▶ _Problem details_: A single number is required: how many lines in the records below contain "Rebate".

◇ ◇ ◇ ◇ ◇

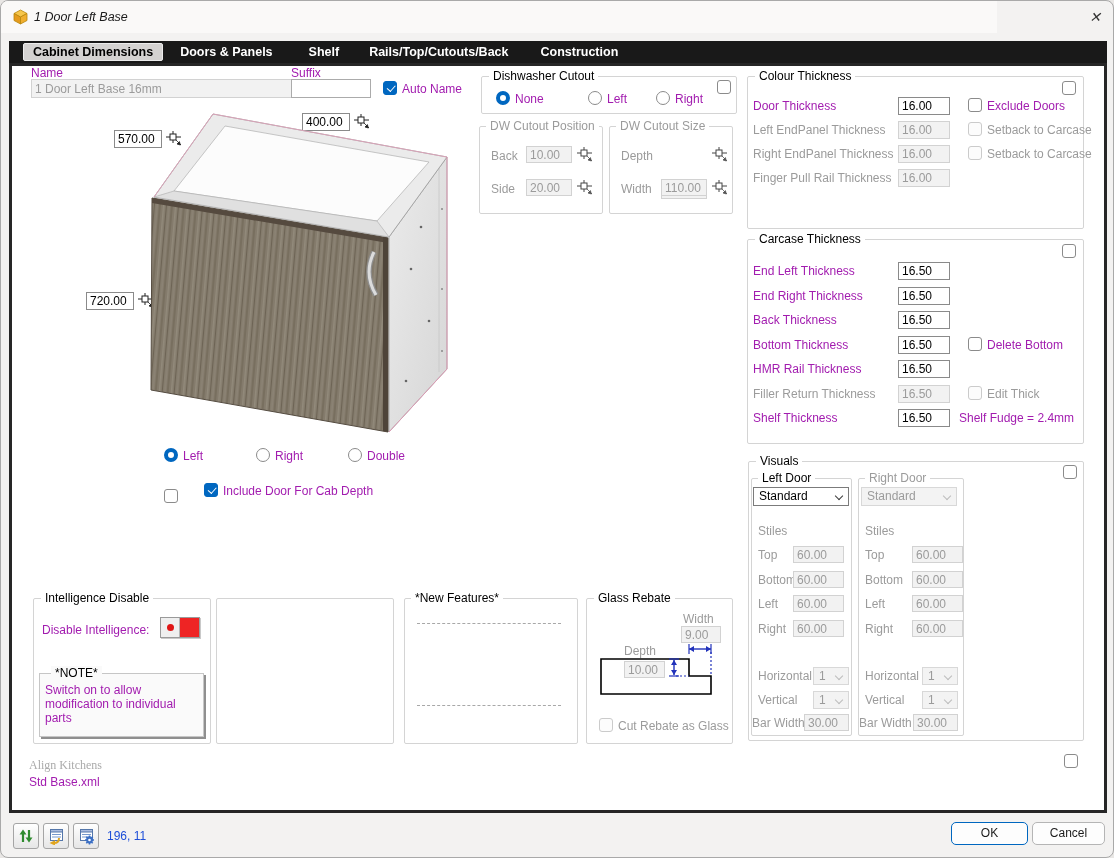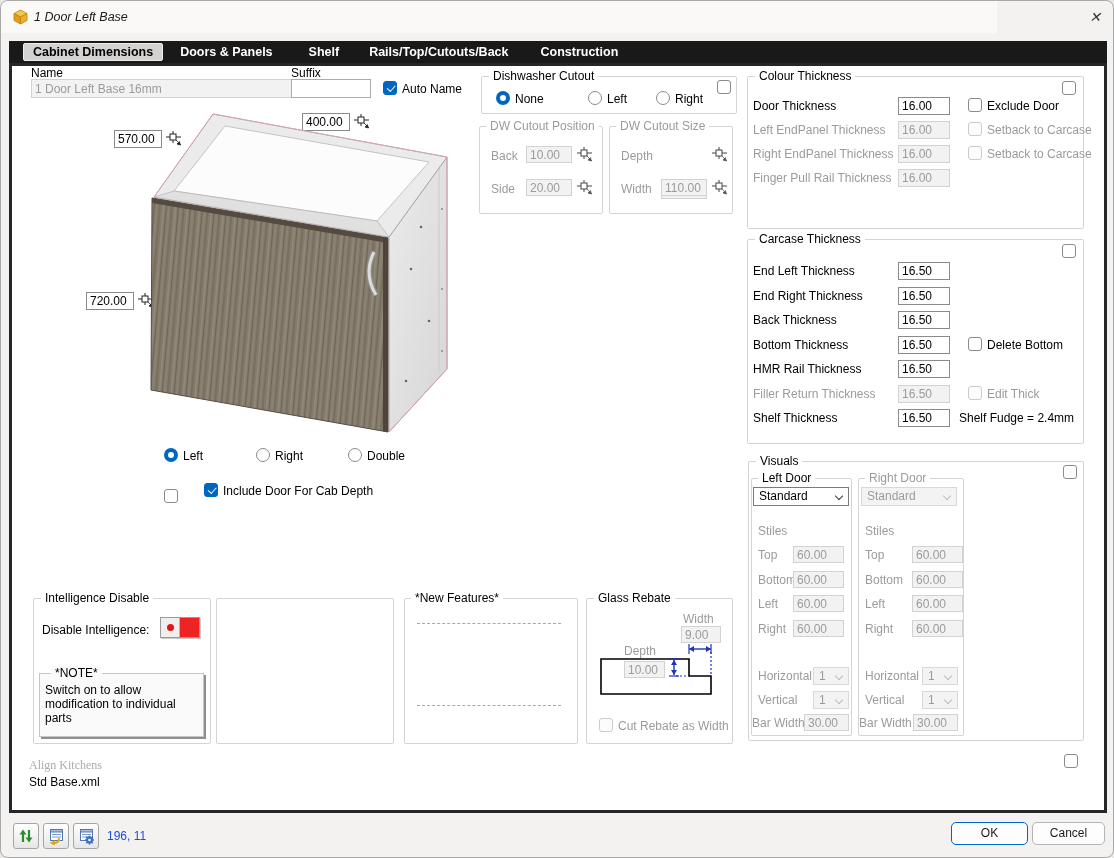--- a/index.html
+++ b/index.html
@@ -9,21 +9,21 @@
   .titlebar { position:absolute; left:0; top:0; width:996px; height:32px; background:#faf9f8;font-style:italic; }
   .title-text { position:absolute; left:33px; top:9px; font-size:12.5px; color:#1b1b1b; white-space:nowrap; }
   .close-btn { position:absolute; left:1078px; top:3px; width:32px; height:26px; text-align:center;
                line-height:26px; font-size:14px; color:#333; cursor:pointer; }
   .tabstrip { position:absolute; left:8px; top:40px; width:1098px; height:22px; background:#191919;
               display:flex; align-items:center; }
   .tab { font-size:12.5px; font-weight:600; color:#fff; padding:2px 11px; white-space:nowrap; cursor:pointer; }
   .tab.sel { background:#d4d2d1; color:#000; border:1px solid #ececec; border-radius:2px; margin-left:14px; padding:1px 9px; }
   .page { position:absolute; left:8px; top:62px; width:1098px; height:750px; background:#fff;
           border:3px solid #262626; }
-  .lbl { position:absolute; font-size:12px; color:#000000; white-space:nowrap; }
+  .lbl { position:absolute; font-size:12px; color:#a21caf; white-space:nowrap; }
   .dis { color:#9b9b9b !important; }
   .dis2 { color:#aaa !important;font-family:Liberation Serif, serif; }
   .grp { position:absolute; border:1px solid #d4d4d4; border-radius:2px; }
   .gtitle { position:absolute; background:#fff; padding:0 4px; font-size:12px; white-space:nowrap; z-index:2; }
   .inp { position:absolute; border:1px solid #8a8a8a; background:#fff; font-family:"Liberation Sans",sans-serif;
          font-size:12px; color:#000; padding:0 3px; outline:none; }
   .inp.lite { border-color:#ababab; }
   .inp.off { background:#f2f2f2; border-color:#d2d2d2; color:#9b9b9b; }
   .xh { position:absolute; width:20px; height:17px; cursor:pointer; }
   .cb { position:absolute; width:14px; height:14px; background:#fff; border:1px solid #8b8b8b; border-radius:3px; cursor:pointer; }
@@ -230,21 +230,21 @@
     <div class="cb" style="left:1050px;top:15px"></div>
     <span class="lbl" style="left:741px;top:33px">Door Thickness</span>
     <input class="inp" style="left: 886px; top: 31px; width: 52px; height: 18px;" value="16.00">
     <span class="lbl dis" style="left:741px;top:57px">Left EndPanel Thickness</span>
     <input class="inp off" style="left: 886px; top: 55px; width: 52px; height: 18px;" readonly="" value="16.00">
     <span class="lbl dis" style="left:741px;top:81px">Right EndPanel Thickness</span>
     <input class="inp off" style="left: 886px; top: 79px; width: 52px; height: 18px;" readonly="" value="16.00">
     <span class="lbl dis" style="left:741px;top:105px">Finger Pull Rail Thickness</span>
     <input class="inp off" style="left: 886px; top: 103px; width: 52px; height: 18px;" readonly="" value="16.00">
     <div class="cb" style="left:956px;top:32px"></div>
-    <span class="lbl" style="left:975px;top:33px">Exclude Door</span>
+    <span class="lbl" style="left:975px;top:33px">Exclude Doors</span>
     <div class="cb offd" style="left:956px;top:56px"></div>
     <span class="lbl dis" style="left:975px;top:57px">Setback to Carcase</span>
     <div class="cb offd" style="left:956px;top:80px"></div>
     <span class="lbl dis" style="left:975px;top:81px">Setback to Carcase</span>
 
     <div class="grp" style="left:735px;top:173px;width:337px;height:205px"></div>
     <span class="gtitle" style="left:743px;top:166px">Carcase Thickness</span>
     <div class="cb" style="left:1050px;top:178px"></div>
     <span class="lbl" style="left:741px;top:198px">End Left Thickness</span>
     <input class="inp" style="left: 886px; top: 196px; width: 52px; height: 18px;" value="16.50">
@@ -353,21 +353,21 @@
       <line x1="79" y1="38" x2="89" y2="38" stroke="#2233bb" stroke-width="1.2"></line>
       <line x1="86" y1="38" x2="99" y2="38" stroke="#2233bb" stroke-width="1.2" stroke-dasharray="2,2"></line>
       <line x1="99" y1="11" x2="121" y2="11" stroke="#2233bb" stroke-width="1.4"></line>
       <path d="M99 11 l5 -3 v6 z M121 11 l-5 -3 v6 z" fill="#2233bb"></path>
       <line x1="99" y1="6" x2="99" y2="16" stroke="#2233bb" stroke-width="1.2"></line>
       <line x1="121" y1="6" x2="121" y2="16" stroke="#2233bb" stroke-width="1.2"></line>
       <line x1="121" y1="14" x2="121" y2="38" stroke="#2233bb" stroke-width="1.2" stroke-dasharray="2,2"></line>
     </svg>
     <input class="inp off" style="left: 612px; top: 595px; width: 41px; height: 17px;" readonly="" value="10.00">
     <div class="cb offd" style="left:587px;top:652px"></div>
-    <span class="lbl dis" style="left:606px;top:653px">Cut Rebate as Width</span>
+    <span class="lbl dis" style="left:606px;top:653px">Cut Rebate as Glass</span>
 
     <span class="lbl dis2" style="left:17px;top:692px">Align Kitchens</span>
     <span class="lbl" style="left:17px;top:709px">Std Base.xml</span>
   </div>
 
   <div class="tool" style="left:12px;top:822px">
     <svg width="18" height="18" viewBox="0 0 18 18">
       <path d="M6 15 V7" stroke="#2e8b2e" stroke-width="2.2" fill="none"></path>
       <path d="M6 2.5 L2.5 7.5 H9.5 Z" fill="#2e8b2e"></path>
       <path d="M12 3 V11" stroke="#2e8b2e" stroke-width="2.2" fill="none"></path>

◇ ◇ ◇ ◇ ◇

▶ _Answer to this problem_: 2